1958 film by Jules White

Pies and Guys is a 1958 short subject directed by Jules White starring American slapstick comedy team The Three Stooges (Moe Howard, Larry Fine and Joe Besser). It is the 185th entry in the series released by Columbia Pictures starring the comedians, who released 190 shorts for the studio between 1934 and 1959.

==Plot==
In the third Stooge adaptation of the 1913 play Pygmalion by George Bernard Shaw, the Stooges assume the roles of repairmen who inadvertently cause a commotion in the presence of two psychologists, Professors Quackenbush and Sedletz. A wager ensues between the two academics, with Quackenbush asserting that he can refine the Stooges into gentlemen through environmental conditioning. Despite the professor's best efforts, the process proves to be arduous and exasperating, leading to moments of frustration as he attempts to instill proper etiquette and demeanor in the Stooges.
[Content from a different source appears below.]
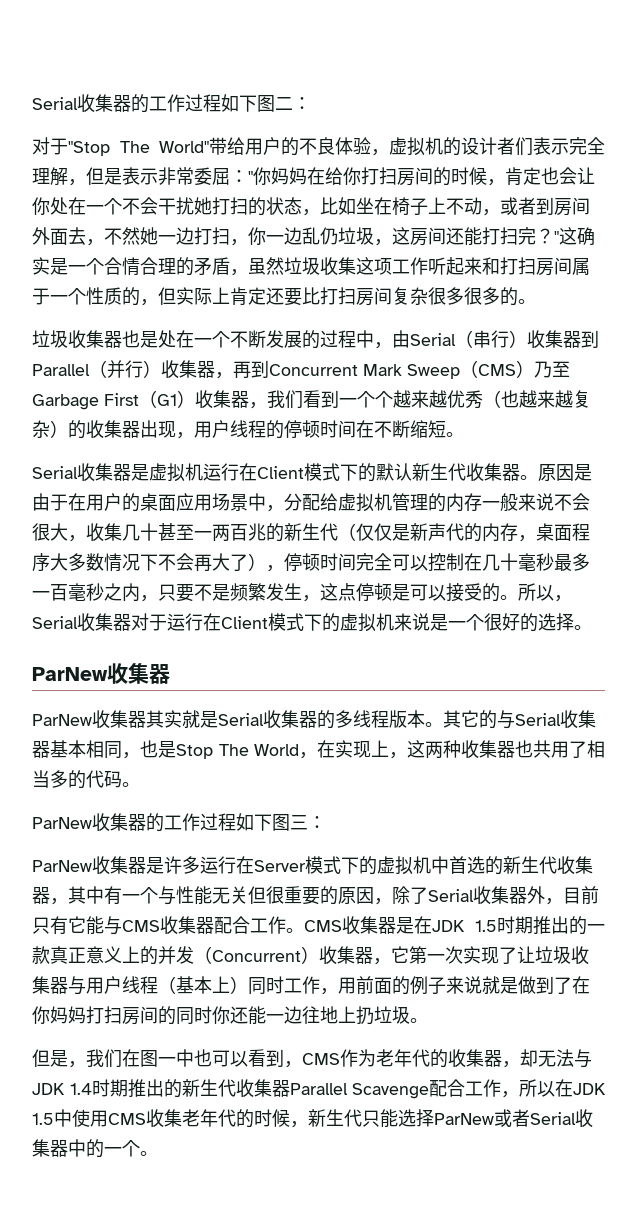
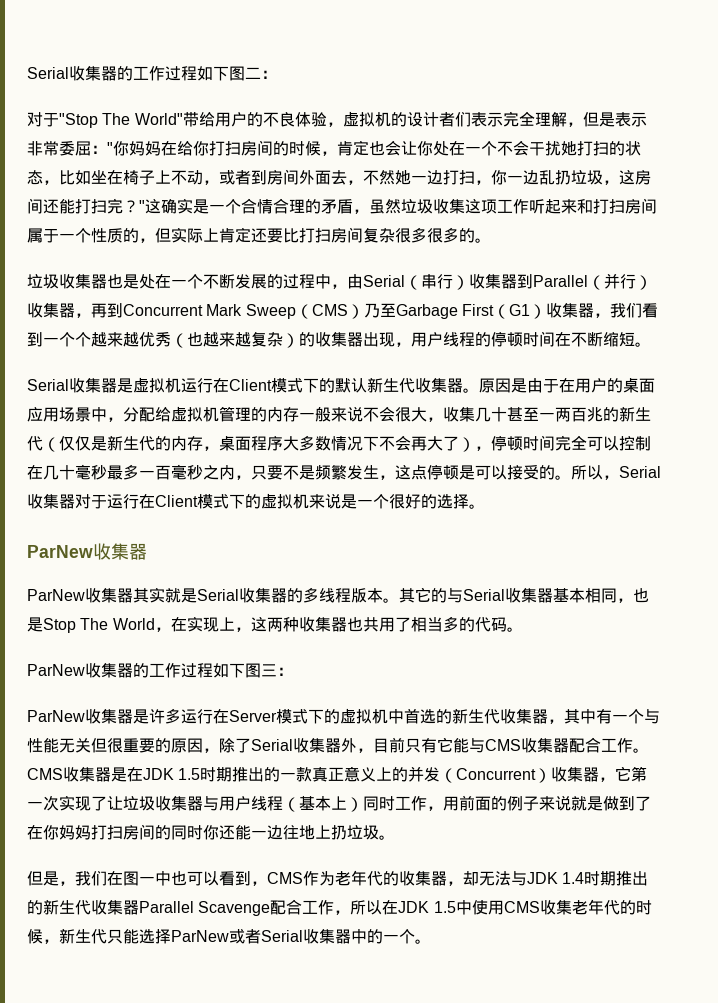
- "你妈妈在给你打扫房间的时候，肯定也会让你处在一个不会干扰她打扫的状态，比如坐在椅子上不动，或者到房间外面去，不然她一边打扫，你一边乱仍垃圾，这房间还能打扫完？
+ "你妈妈在给你打扫房间的时候，肯定也会让你处在一个不会干扰她打扫的状态，比如坐在椅子上不动，或者到房间外面去，不然她一边打扫，你一边乱扔垃圾，这房间还能打扫完？
- 原因是由于在用户的桌面应用场景中，分配给虚拟机管理的内存一般来说不会很大，收集几十甚至一两百兆的新生代（仅仅是新声代的内存，桌面程序大多数情况下不会再大了），停顿时间完全可以控制在几十毫秒最多一百毫秒之内，只要不是频繁发生，这点停顿是可以接受的。
+ 原因是由于在用户的桌面应用场景中，分配给虚拟机管理的内存一般来说不会很大，收集几十甚至一两百兆的新生代（仅仅是新生代的内存，桌面程序大多数情况下不会再大了），停顿时间完全可以控制在几十毫秒最多一百毫秒之内，只要不是频繁发生，这点停顿是可以接受的。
Amidst the training, the Stooges engage in flirtatious encounters with the professor's assistant, while gradually assimilating elements of refined behavior, notably in table etiquette. The culmination of their transformation is tested at a lavish society party, where their conduct will determine the outcome of the bet.

Predictably, chaos ensues at the party. Joe's unconventional greeting of the esteemed Countess Spritzwasser by biting off the diamond from her ring sets the tone for a series of mishaps. Moe and Larry, realizing the gravity of the situation, attempt to reprimand Joe in private, only to discover that he has pilfered a trove of silverware.

Subsequently, Joe's attempt to consume an entire pie in one gulp prompts a desperate intervention from Moe, who inadvertently triggers a sequence of events culminating in the pie becoming stuck to the ceiling. The arrival of Mrs. Smythe-Smythe, an esteemed guest, further complicates matters, with Moe's attempts to evade her scrutiny resulting in a comedic misunderstanding. Ultimately, a chain reaction ensues, leading to a chaotic pie melee that ensnares all present.

==Production notes==
Pies and Guys is a scene-for-scene remake of 1947's Half-Wits Holiday, using recurring stock footage from the original. Half-Wits Holiday in itself was a reworking of 1935's Hoi Polloi. New footage was shot in two days on May 6–7, 1957.